====== Task input
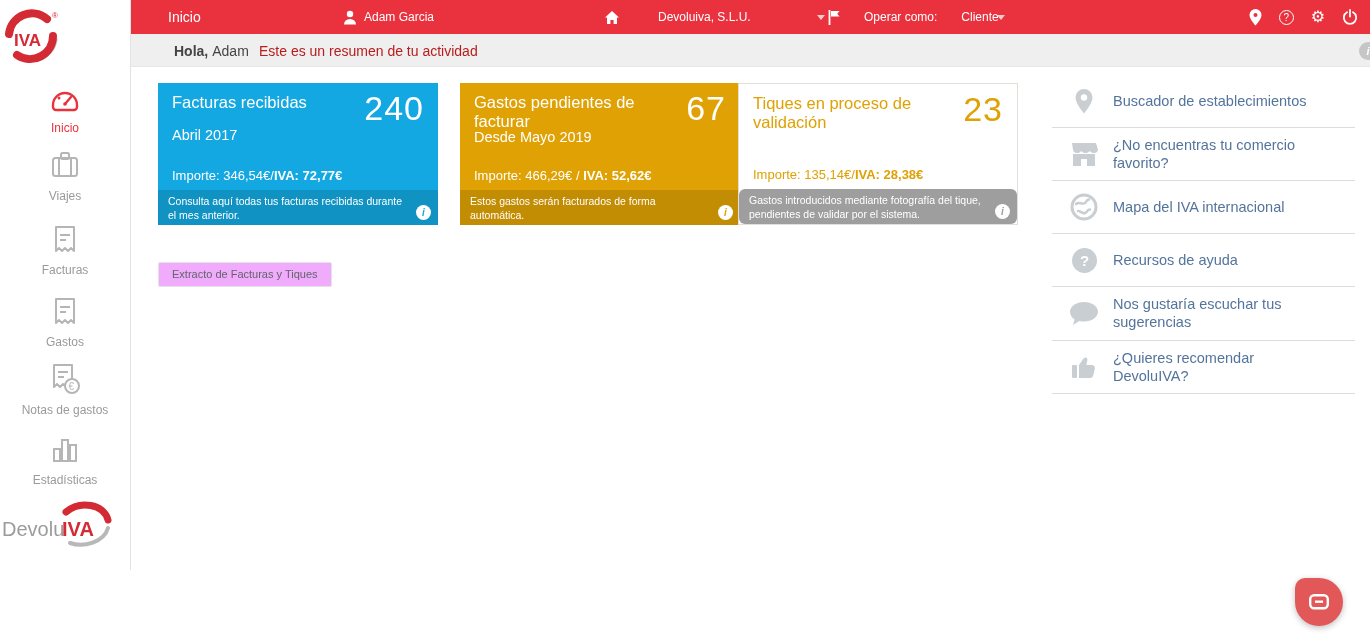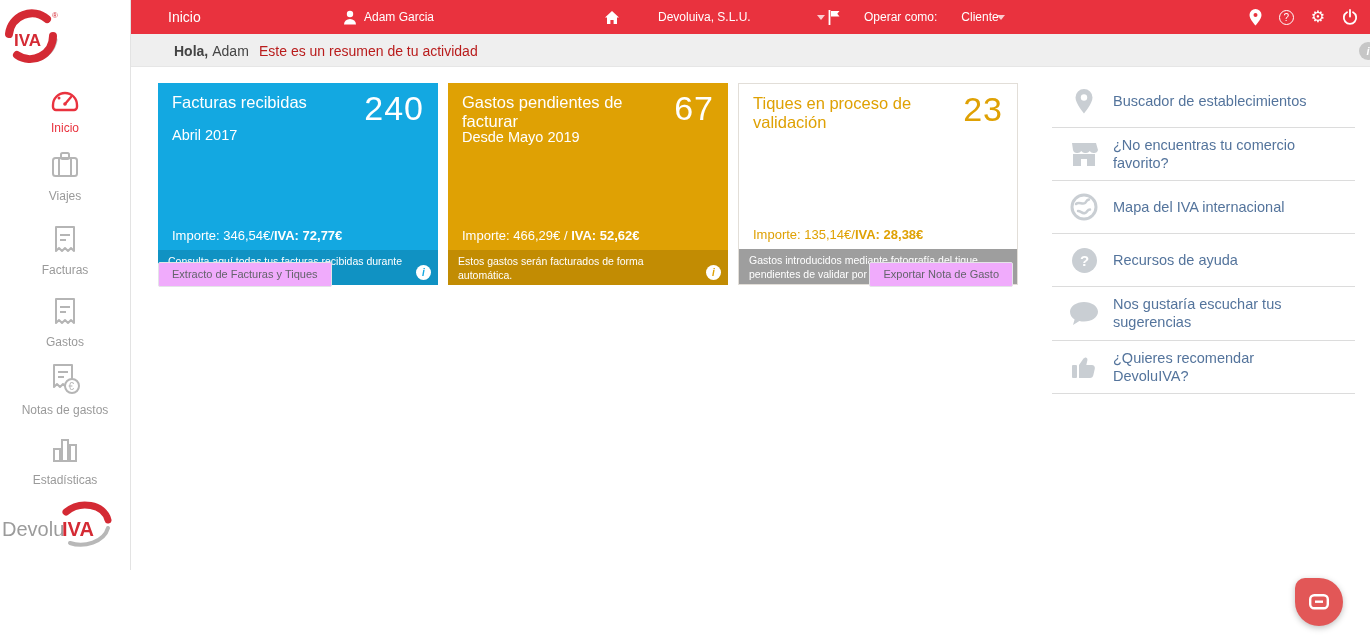--- a/index.html
+++ b/index.html
@@ -43,7 +43,7 @@
   .greet-info{position:absolute;right:-7px;top:8px;width:18px;height:18px;border-radius:50%;background:#c6c6c6;color:#fff;font-size:11px;font-style:italic;font-weight:bold;display:flex;align-items:center;justify-content:center;}
 
   
-  .card{position:absolute;top:83px;width:280px;height:202px;color:#fff;}
+  .card{position:absolute;top:83px;width:280px;height:142px;color:#fff;}
   .card-0{left:158px;background:var(--card-blue);}
   .card-1{left:448px;background:var(--card-orange);}
   .card-2{left:738px;background:#fff;border:1px solid #e2ded8;color:var(--gold-text);}

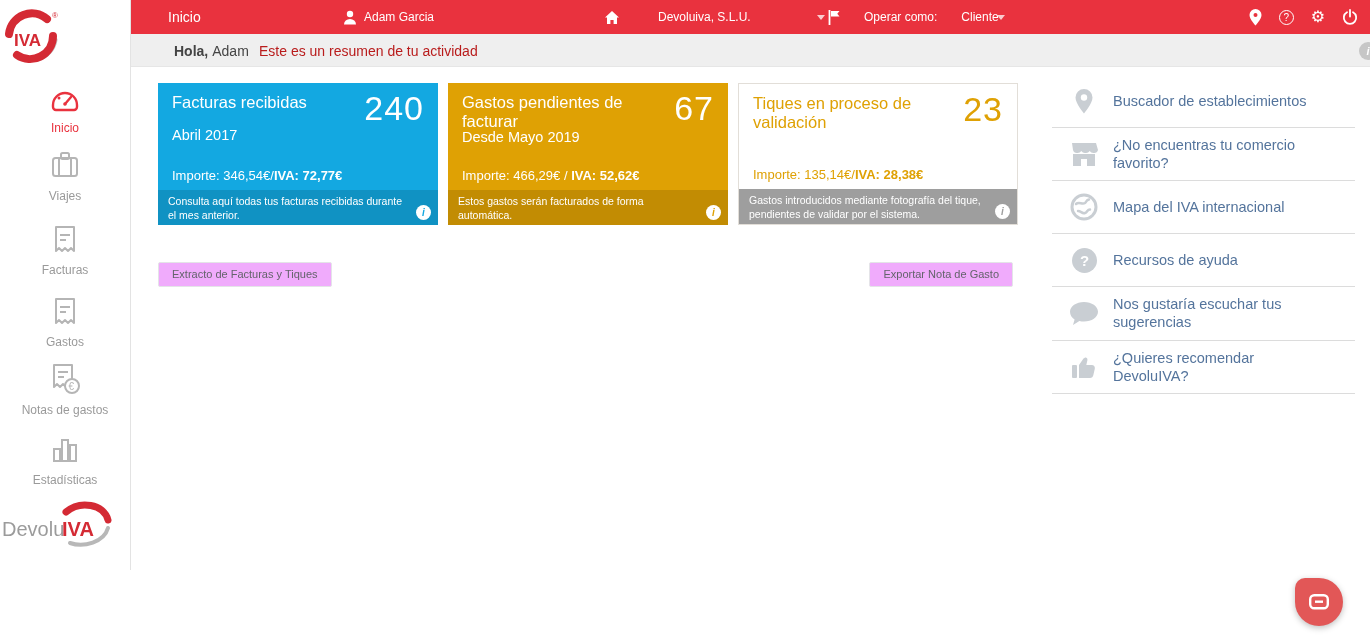--- a/index.html
+++ b/index.html
@@ -45,7 +45,7 @@
   
   .card{position:absolute;top:83px;width:280px;height:142px;color:#fff;}
   .card-0{left:158px;background:var(--card-blue);}
-  .card-1{left:448px;background:var(--card-orange);}
+  .card-1{left:460px;background:var(--card-orange);}
   .card-2{left:738px;background:#fff;border:1px solid #e2ded8;color:var(--gold-text);}
   .card-title{position:absolute;left:14px;top:10px;font-size:16.5px;line-height:1.18;width:180px;font-weight:400;}
   .card-count{position:absolute;right:14px;top:6px;font-size:34px;font-weight:300;letter-spacing:1px;}

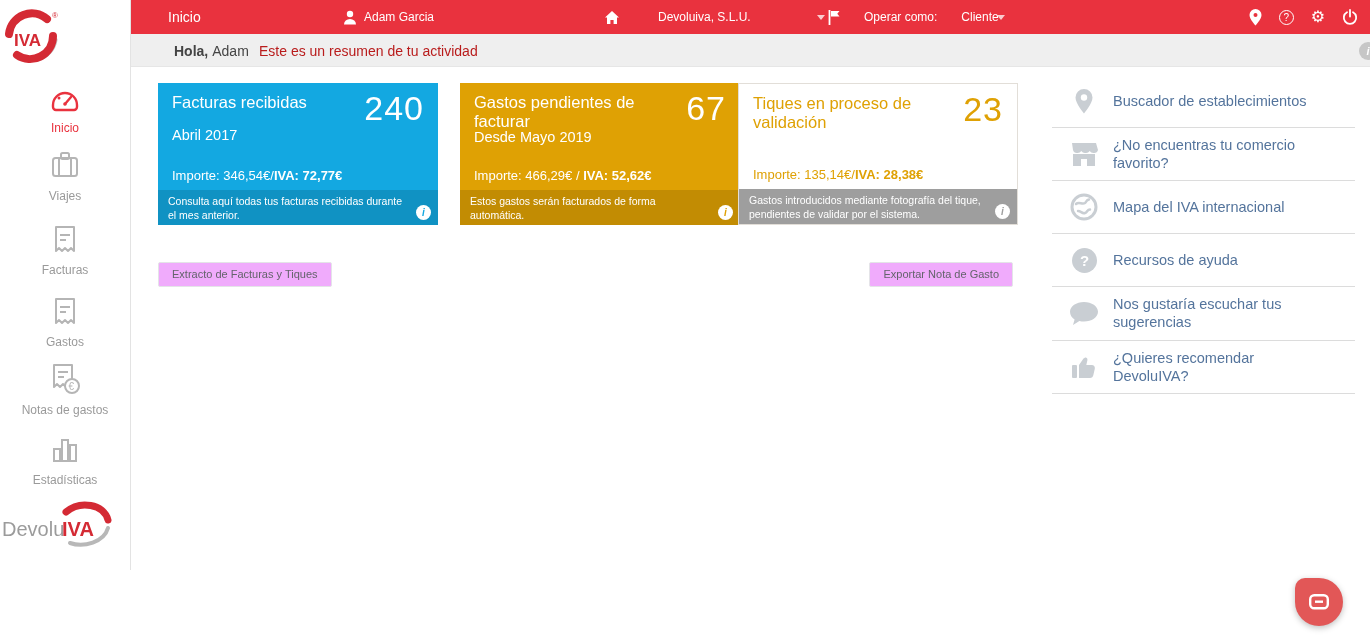--- a/index.html
+++ b/index.html
@@ -55,7 +55,7 @@
   .card-importe{position:absolute;left:14px;bottom:42px;font-size:13px;white-space:nowrap;}
   .card-importe b{font-weight:bold;}
   .card-footer{position:absolute;left:0;bottom:0;width:100%;height:35px;background:rgba(0,0,0,0.13);padding:5px 30px 5px 10px;font-size:10.5px;line-height:1.3;color:#fff;}
-  .card-2 .card-footer{background:#9e9e9e;}
+  .card-2 .card-footer{background:#9e9e9e;border-radius:6px;}
   .info-badge{position:absolute;right:7px;bottom:5px;width:15px;height:15px;border-radius:50%;background:#fff;font-size:10px;font-style:italic;font-weight:bold;display:flex;align-items:center;justify-content:center;cursor:pointer;}
   .card-0 .info-badge{color:var(--card-blue);}
   .card-1 .info-badge{color:var(--card-orange);}

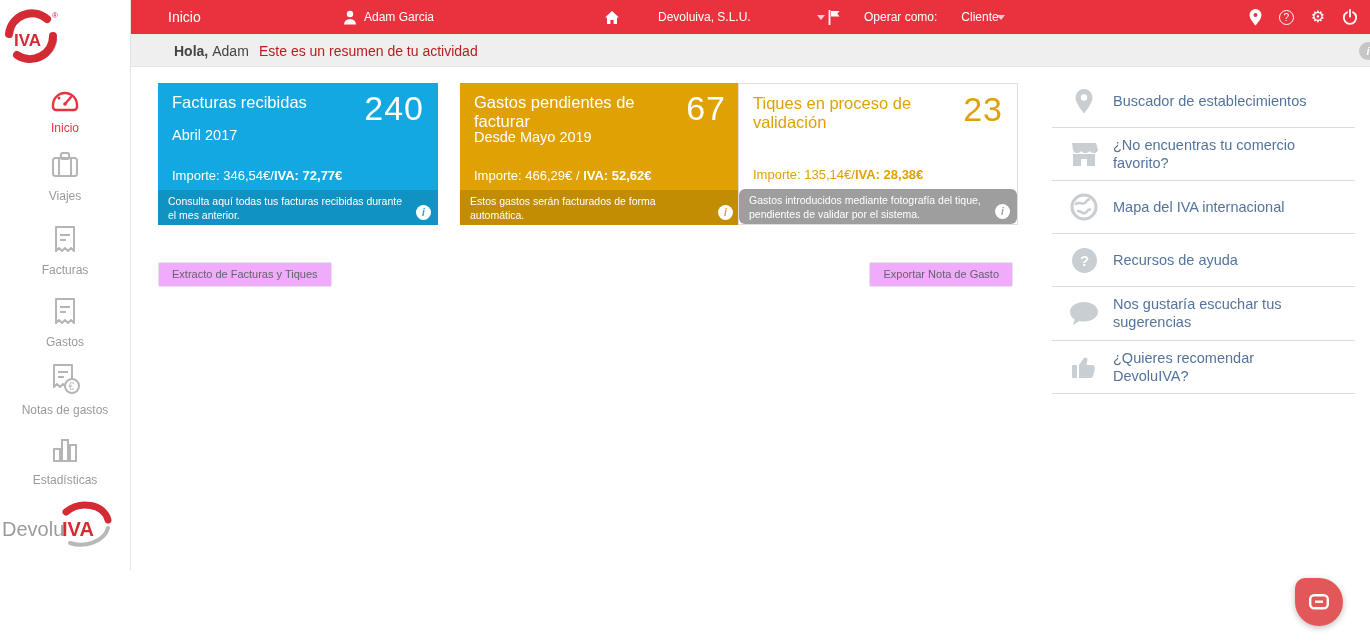--- a/index.html
+++ b/index.html
@@ -272,7 +272,6 @@
   </section>
 
   <button class="act-btn btn-extract">Extracto de Facturas y Tiques</button>
-  <button class="act-btn btn-export">Exportar Nota de Gasto</button>
 
   <aside class="panel">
============
§ Work order
Could you write out all the records exactly, without the pictures?

§ Exercise answer
--- a/index.html
+++ b/index.html
@@ -43,7 +43,7 @@
   .greet-info{position:absolute;right:-7px;top:8px;width:18px;height:18px;border-radius:50%;background:#c6c6c6;color:#fff;font-size:11px;font-style:italic;font-weight:bold;display:flex;align-items:center;justify-content:center;}
 
   
-  .card{position:absolute;top:83px;width:280px;height:202px;color:#fff;}
+  .card{position:absolute;top:83px;width:280px;height:142px;color:#fff;}
   .card-0{left:158px;background:var(--card-blue);}
   .card-1{left:448px;background:var(--card-orange);}
   .card-2{left:738px;background:#fff;border:1px solid #e2ded8;color:var(--gold-text);}

--- a/index.html
+++ b/index.html
@@ -45,7 +45,7 @@
   
   .card{position:absolute;top:83px;width:280px;height:142px;color:#fff;}
   .card-0{left:158px;background:var(--card-blue);}
-  .card-1{left:448px;background:var(--card-orange);}
+  .card-1{left:460px;background:var(--card-orange);}
   .card-2{left:738px;background:#fff;border:1px solid #e2ded8;color:var(--gold-text);}
   .card-title{position:absolute;left:14px;top:10px;font-size:16.5px;line-height:1.18;width:180px;font-weight:400;}
   .card-count{position:absolute;right:14px;top:6px;font-size:34px;font-weight:300;letter-spacing:1px;}

--- a/index.html
+++ b/index.html
@@ -55,7 +55,7 @@
   .card-importe{position:absolute;left:14px;bottom:42px;font-size:13px;white-space:nowrap;}
   .card-importe b{font-weight:bold;}
   .card-footer{position:absolute;left:0;bottom:0;width:100%;height:35px;background:rgba(0,0,0,0.13);padding:5px 30px 5px 10px;font-size:10.5px;line-height:1.3;color:#fff;}
-  .card-2 .card-footer{background:#9e9e9e;}
+  .card-2 .card-footer{background:#9e9e9e;border-radius:6px;}
   .info-badge{position:absolute;right:7px;bottom:5px;width:15px;height:15px;border-radius:50%;background:#fff;font-size:10px;font-style:italic;font-weight:bold;display:flex;align-items:center;justify-content:center;cursor:pointer;}
   .card-0 .info-badge{color:var(--card-blue);}
   .card-1 .info-badge{color:var(--card-orange);}

--- a/index.html
+++ b/index.html
@@ -272,7 +272,6 @@
   </section>
 
   <button class="act-btn btn-extract">Extracto de Facturas y Tiques</button>
-  <button class="act-btn btn-export">Exportar Nota de Gasto</button>
 
   <aside class="panel">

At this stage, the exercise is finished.